Multi-Session Processing Guide#

This guide covers processing multiple 2-photon microscopy recordings as a session, with inter-sequence alignment and valid mask computation.

Overview#

Multi-session processing is essential for longitudinal studies where you record from the same field of view across multiple time points or conditions. The session module provides:

Motion correction of individual recordings
Cross-registration between recordings
Valid mask computation for consistent analysis regions
HPC support for large-scale processing

When to Use Session Processing#

Use session processing when you have:

Multiple recordings from the same field of view
Longitudinal imaging sessions (days/weeks apart)
Different experimental conditions on same neurons
Need for pixel-perfect alignment across recordings

Basic Workflow#

1. Prepare Your Data#

Organize recordings in a single directory:

experiment/
├── baseline_001.tif
├── baseline_002.tif
├── stimulus_001.tif
├── stimulus_002.tif
└── recovery_001.tif

2. Create Configuration#

Create session.toml:

# Data location
root = "/path/to/experiment/"
pattern = "*.tif"

# Optional: specify center reference
# center = "baseline_002.tif"

# Output paths
output_root = "compensated_outputs"
final_results = "final_results"

# Processing options
resume = true
scheduler = "local"
n_workers = -1        # Stage 1 workers (-1 = all CPU cores)

# Optical flow backend
flow_backend = "flowreg"

# Stage 2 alignment parameters
cc_upsample = 4        # Subpixel accuracy
sigma_smooth = 6.0     # Gaussian smoothing
alpha_between = 25.0   # Regularization
iterations_between = 100
stage2_constancy_assumption = "gc"  # Options: "gc", "gray", "cs"

3. Run Processing#

Option A: Python Script

from pyflowreg.session import SessionConfig
from pyflowreg.session.stage1_compensate import run_stage1
from pyflowreg.session.stage2_between_avgs import run_stage2
from pyflowreg.session.stage3_valid_mask import run_stage3

# Load configuration
config = SessionConfig.from_toml("session.toml")

# Run all stages
output_folders = run_stage1(config)
middle_idx, center_file, displacements = run_stage2(config)
final_mask = run_stage3(config, middle_idx, displacements)

Option B: Command Line

# Run complete pipeline
pyflowreg-session run --config session.toml

# Or run stages individually
pyflowreg-session run --config session.toml --stage 1
pyflowreg-session run --config session.toml --stage 2
pyflowreg-session run --config session.toml --stage 3

Deep Dive: Session Pipeline#

The pyflowreg.session pipeline always runs the same three deterministic stages and records progress in status.json files so every step can resume safely.
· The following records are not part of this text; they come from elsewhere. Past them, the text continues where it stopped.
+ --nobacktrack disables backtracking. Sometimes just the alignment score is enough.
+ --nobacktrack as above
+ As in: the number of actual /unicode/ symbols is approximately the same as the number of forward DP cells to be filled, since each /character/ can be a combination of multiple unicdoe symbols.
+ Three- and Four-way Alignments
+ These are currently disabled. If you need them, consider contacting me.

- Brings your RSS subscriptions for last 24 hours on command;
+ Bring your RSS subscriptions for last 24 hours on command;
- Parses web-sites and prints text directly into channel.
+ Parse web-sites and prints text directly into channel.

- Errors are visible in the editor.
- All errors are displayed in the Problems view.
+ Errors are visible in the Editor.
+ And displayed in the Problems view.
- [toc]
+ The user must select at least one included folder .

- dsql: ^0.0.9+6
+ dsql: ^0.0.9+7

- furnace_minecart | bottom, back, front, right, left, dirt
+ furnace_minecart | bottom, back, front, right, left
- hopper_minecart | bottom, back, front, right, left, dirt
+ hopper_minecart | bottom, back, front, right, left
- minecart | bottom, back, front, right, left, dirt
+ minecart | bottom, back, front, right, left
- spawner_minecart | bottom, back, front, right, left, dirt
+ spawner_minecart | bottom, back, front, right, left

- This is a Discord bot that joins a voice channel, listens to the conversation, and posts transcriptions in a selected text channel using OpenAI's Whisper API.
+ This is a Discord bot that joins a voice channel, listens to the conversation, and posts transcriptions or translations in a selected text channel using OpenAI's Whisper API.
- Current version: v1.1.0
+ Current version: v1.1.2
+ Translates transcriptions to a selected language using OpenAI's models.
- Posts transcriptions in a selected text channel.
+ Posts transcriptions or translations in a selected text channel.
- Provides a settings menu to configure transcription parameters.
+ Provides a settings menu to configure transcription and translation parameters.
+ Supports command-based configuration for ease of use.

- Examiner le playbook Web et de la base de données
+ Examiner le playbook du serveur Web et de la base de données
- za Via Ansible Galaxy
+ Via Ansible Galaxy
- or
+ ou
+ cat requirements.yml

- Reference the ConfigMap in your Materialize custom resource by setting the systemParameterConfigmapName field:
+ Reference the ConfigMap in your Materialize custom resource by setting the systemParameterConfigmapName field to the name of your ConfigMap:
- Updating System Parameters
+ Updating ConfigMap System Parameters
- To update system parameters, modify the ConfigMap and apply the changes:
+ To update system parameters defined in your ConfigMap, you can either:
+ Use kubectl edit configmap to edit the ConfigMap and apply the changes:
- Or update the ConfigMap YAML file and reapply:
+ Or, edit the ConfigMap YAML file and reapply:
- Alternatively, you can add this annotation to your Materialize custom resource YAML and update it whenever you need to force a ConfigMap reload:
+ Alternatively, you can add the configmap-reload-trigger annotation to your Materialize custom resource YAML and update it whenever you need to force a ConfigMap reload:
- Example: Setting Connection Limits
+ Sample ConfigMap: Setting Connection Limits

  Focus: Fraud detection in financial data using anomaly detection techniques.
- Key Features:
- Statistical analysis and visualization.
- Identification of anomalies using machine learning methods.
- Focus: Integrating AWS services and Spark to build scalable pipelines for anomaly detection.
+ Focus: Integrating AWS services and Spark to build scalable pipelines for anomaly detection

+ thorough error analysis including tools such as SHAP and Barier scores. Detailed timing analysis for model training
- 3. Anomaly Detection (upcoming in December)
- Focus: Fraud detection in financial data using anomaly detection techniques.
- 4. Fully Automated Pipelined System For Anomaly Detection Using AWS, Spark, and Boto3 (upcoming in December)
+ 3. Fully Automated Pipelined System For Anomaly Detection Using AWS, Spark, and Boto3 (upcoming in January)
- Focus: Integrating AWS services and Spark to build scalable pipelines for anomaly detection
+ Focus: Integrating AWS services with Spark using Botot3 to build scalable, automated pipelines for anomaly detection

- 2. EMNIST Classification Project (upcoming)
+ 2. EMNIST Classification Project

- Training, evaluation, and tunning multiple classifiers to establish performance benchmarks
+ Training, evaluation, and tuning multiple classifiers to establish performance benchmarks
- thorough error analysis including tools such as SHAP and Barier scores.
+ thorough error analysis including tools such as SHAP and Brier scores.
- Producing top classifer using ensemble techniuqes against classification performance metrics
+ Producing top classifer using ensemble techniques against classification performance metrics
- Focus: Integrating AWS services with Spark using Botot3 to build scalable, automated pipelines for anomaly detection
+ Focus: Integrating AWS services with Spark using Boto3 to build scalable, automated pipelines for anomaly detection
Knowing what each stage consumes and produces makes it easier to debug, scale to clusters, or mix MATLAB and Python tooling.

Stage overview#

Stage	Inputs	Key operations	Primary outputs	Resume markers
1. Per-recording compensation	Recordings discovered with `root` + `pattern`	`discover_input_files()` → `compensate_recording()` with `save_valid_idx=True`; streaming temporal mean via `compute_and_save_temporal_average()`; HDF5 completeness checks	`compensated.hdf5`, `idx.hdf`, `temporal_average.npy`, per-recording `status.json`	`status.json["stage1"]`, verified `compensated.hdf5` frame count
2. Inter-sequence alignment	Stage 1 temporal averages, center from `SessionConfig.resolve_center_file()`	`compute_between_displacement()` (phase cross-correlation init + optical flow refinement)	`w_to_reference.npz`, updated `status.json`	`status.json["stage2"]`, presence of `w_to_reference.npz`
3. Valid mask & reprojection	Stage 1 masks, Stage 2 displacement fields	`load_idx_and_compute_mask()`, `imregister_binary()`, optional `align_sequence()` reprojection, final AND	`final_valid_idx.*`, aligned per-recording masks, optional `aligned_<recording>.<ext>`	`final_results/status.json["stage3"]`, `final_valid_idx.npz/png`

Stage 1 – Per-recording compensation#

discover_input_files() builds the sorted worklist before any processing begins (see src/pyflowreg/session/stage1_compensate.py).
Each recording gets its own directory under output_root/<stem>/ and runs through compensate_recording() with save_valid_idx=True, producing the motion-corrected video and idx.hdf mask stack.
After compensation, the helper verifies that compensated.hdf5 (case-insensitive) contains the expected frame count to guard against half-written files.
Temporal averages are streamed with compute_and_save_temporal_average(), so even very long sequences never have to fit entirely in RAM.

Outputs: compensated.hdf5, idx.hdf, temporal_average.npy, status.json with "stage1": "done", plus optional statistics.npz.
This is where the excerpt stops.